Few books cover with such honest and colourful detail the tedious but unavoidable aspects of being a woman. What it is, for example, to have a moustache a week away from the “full growth” phase (that will merit a wax or threading) and then, as luck will have it, meet someone special in between, or have a job interview lined up. Or the monthly trials of the period for which there is never a good time. “So you had to plan waxing cycles, treks, beach fun, sex, presentations, dates, travels, even your own wedding, around your period.”
The book is full of discoveries, big and little. Iyer describes, after much frustration with her underwire bra, taking apart an expensive Marks & Spencer bra with a paper cutter, “since scissors couldn’t dig deep enough” to find a “treacherous steel rim. Sharp enough and resilient enough to kill a human being. I had been wearing this human bomb for months now!” This kind of thing is a guaranteed aha! moment for the female reader who probably has a lifetime of welts, suffocating, fidgeting, aches and itchiness of her own to look back upon. Iyer’s short-lived triumphant abandonment of bras in favour of going commando is a sweet little side-adventure in an otherwise set pattern that working women end up having to confirm to when it comes to dress and demeanour.
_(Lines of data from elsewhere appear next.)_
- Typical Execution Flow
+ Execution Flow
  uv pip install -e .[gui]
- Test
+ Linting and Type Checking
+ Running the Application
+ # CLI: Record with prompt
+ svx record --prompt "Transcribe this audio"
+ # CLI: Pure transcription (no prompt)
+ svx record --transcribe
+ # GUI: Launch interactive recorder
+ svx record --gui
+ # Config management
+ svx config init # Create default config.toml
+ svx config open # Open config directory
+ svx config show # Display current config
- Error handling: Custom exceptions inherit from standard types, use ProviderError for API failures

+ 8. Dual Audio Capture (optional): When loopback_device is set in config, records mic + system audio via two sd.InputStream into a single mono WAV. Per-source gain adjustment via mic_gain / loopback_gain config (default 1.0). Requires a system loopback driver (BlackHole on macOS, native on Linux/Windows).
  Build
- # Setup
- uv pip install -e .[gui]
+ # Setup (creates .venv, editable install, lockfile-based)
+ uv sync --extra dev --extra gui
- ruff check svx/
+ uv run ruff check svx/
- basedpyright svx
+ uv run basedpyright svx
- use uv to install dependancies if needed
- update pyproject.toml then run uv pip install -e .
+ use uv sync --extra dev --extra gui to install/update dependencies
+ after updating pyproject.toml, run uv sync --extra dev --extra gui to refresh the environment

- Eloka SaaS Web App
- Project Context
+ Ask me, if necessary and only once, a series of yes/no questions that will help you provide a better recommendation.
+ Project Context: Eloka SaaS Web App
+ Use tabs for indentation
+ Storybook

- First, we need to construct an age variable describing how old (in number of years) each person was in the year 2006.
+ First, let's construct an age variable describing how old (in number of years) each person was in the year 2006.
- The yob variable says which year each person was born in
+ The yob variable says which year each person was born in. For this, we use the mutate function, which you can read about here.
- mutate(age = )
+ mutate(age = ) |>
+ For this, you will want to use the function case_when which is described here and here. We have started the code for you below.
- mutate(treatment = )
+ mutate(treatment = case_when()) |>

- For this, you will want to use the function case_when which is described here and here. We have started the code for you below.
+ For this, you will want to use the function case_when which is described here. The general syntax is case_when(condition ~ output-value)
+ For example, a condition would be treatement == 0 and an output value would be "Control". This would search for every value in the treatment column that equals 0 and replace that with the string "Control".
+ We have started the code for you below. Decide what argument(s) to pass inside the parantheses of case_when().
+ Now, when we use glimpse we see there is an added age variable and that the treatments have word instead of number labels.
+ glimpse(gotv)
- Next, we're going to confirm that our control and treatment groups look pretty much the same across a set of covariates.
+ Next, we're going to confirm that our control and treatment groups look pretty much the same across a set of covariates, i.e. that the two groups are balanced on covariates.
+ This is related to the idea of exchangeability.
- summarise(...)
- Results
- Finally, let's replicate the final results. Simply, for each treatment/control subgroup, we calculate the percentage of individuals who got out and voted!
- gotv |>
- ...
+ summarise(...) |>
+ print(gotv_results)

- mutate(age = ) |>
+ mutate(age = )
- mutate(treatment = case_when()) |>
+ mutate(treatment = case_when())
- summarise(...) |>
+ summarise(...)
As for the business of living, when it comes to taxes and money and work, there’s advice on that as well based on her own honest-to-goodness experience — although it’s pretty basic. Then there’s her take on the soft-skills that come with womanhood, most importantly, learning to manage relationships. There’s her 13 ways to test a friendship list, and a sobering discourse on the importance of “showing up” and being a good friend. Perhaps one of the most demanding of relationships, parenthood, merits its own chapter. Again, Iyer uses a characteristic bluntness to put her views across. “Yes, we all want our children to have a happy childhood with a variety of experiences. We just have to stop curating it for them.”
The Whole Shebang is good company. Not every of Iyer’s highly subjective life lessons will spark a sympathetic chord in the reader, but almost all the experiences in there are authentic ones and likely to be shared. In a world where women are often made to exist in a state of fake perfection, as much as consumers as for other people’s consumption, this is a simple, unassuming book, on what goes into becoming a real woman.
Karishma Attari is author of I See You and Don’t Look Down. She is a writer, book reviewer, and runs the Shakespeare for Dummies workshop series.